Abstract The purpose of this study was to make quantitative connections between changes in social and economic activities in northern California urban areas and related Earth system environmental responses to the COVID-19 pandemic in 2020. We tested the hypothesis that the absence of worker activities during Shelter-in-Place in the San Francisco Bay Area detectably altered the infrared heat flux from parking lots, highways, and large building rooftops, caused primarily by quantitative changes in the reflective properties in these different classes of urban surfaces. The Landsat satellite's thermal infrared (TIR) sensor imagery for surface temperature (ST) was quantified for all the large urban features in the Bay Area that have flat (impervious) surfaces, such parking lots, wide roadways, and rooftops.
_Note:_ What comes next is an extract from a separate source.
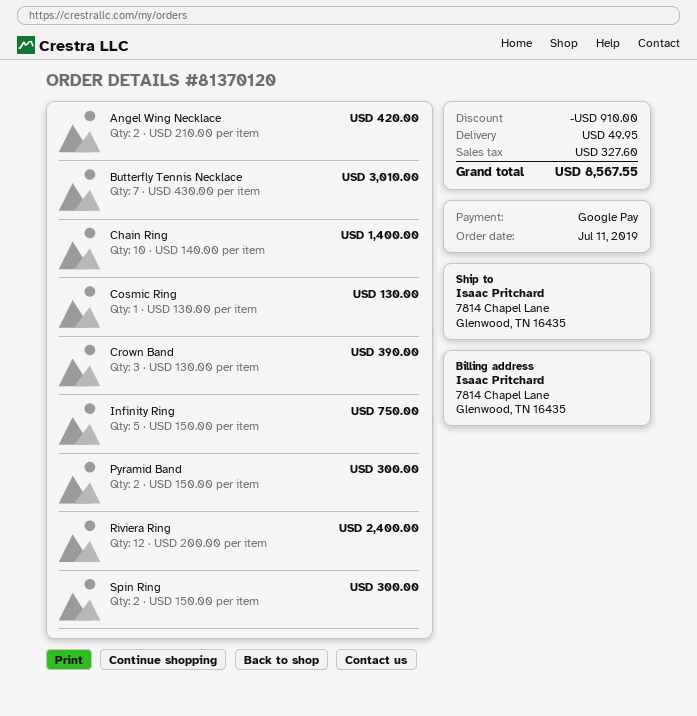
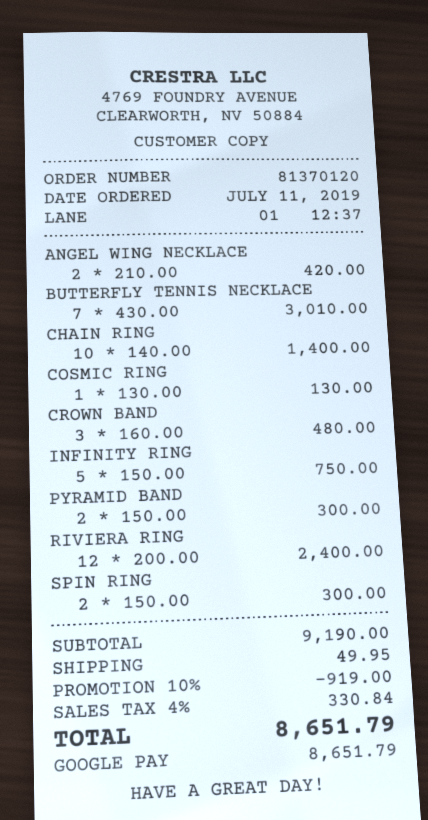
Crown Band: 3 x 130.00 = 390.00 -> 3 x 160.00 = 480.00
discount: 910.00 -> 919.00
tax: 327.60 -> 330.84
total: 8567.55 -> 8651.79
These large impervious surface features in the five-county Bay Area were first delineated and classified using sub-meter aerial imagery from the National Agriculture Imagery Program (NAIP). We then compared Landsat ST data acquired on (or near) the same dates from the three previous years (2017–2019) for all these contiguous impervious surfaces. Results showed that all the large parking lots, roadway corridors, and industrial/commercial rooftops across the entire Bay Area urban landscape were detected by Landsat ST time series as significantly cooler (by 5o C to 8o C) during the unprecedented Shelter-in-Place period of mid-March to late-May of 2020, compared to same months of the three previous years. The explanation for this region-wide cooling pattern in 2020 that was best supported by both remote sensing and ground-based data sets was that relatively low atmospheric aerosol lower (PM2.5) concentrations from mid-March to late May of 2020 resulted in weaker temperature inversions over the Bay Area, higher diurnal surface mixing, and lowered urban surface temperatures, compared to the three previous years.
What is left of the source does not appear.